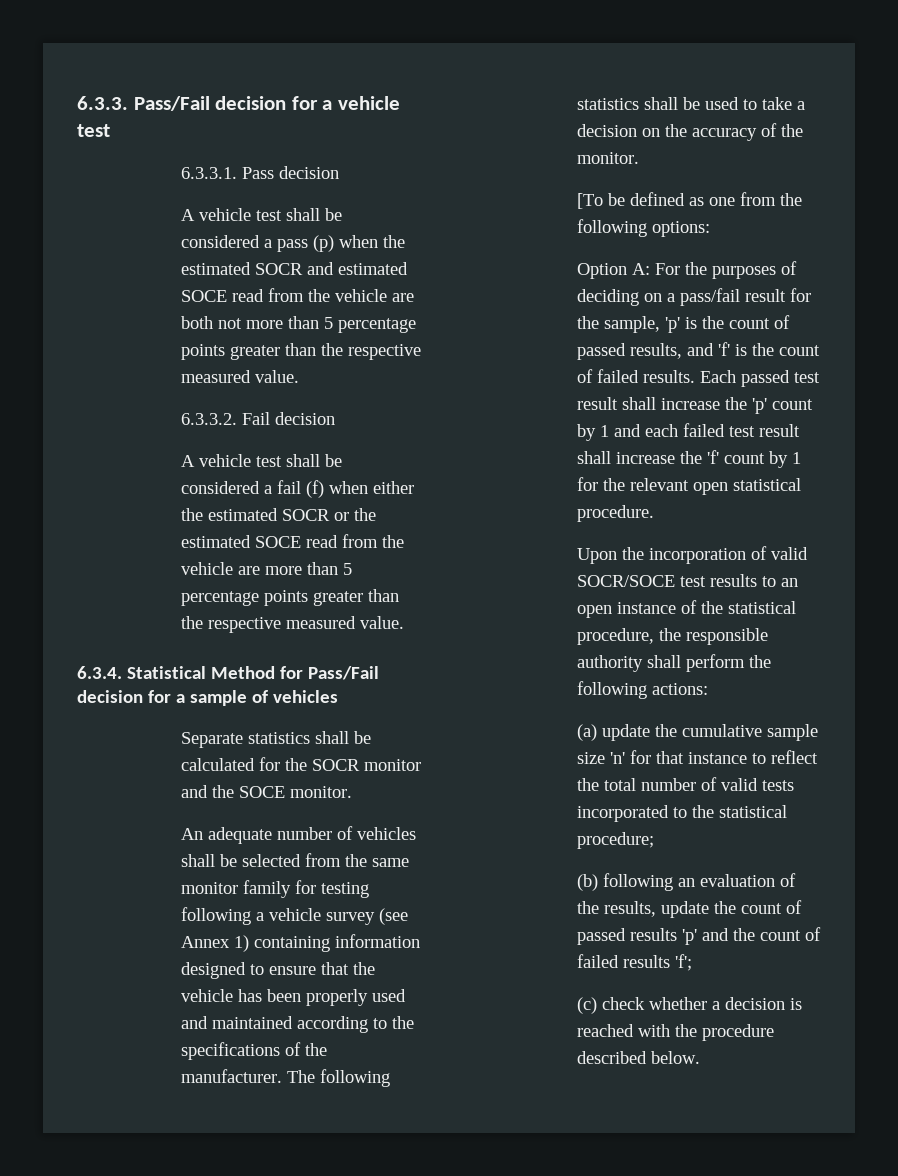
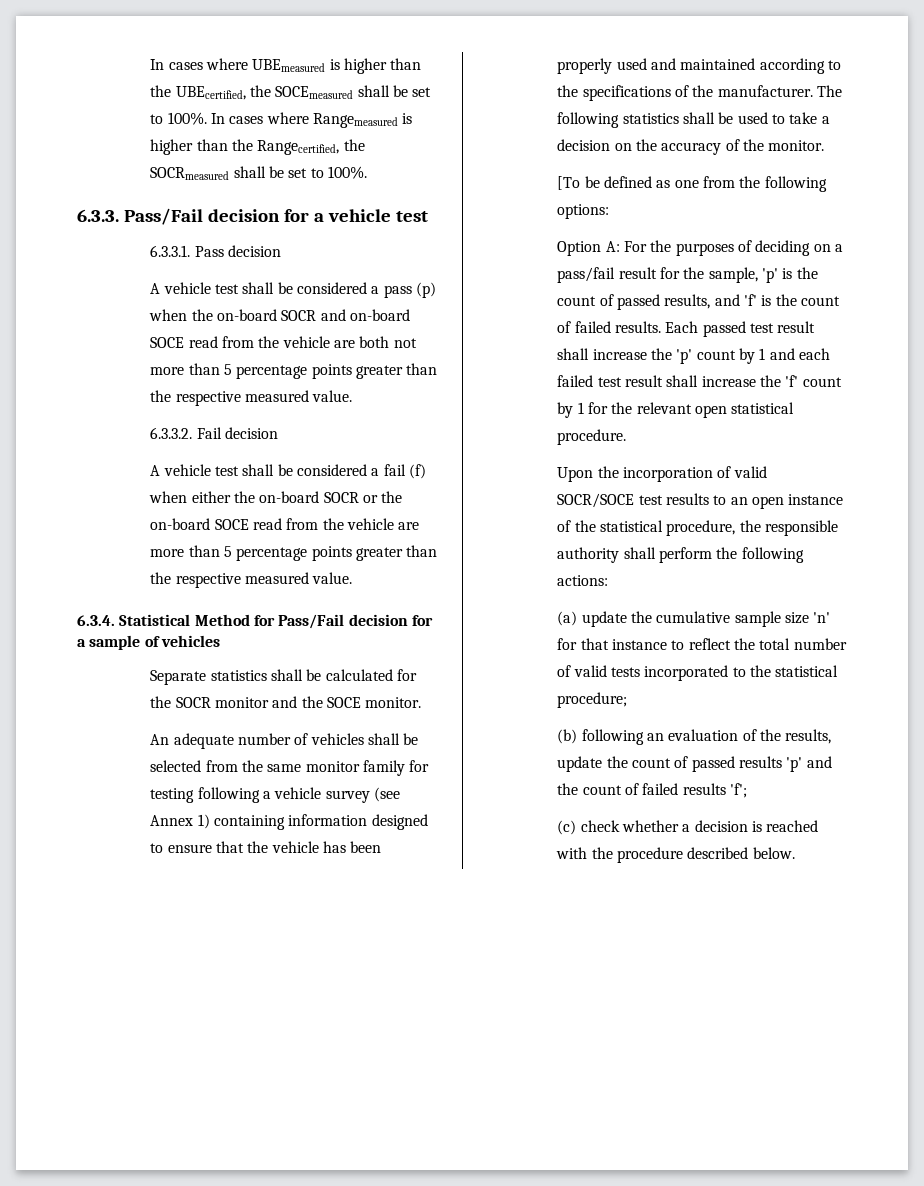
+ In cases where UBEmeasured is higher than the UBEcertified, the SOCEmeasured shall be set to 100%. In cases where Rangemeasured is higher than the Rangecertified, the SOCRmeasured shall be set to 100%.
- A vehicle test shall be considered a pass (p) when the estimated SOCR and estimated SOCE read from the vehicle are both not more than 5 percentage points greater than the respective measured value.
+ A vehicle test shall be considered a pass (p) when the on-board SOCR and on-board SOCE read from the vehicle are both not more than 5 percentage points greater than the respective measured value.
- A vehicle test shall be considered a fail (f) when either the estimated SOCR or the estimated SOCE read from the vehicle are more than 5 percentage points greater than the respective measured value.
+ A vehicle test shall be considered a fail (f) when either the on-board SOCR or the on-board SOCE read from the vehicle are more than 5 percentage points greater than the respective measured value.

EXERCISE REQUIREMENTS: Please return the records above exactly as written, dropping every picture.

EXERCISE SOLUTION:
+ In cases where UBEmeasured is higher than the UBEcertified, the SOCEmeasured shall be set to 100%. In cases where Rangemeasured is higher than the Rangecertified, the SOCRmeasured shall be set to 100%.
- A vehicle test shall be considered a pass (p) when the estimated SOCR and estimated SOCE read from the vehicle are both not more than 5 percentage points greater than the respective measured value.
+ A vehicle test shall be considered a pass (p) when the on-board SOCR and on-board SOCE read from the vehicle are both not more than 5 percentage points greater than the respective measured value.
- A vehicle test shall be considered a fail (f) when either the estimated SOCR or the estimated SOCE read from the vehicle are more than 5 percentage points greater than the respective measured value.
+ A vehicle test shall be considered a fail (f) when either the on-board SOCR or the on-board SOCE read from the vehicle are more than 5 percentage points greater than the respective measured value.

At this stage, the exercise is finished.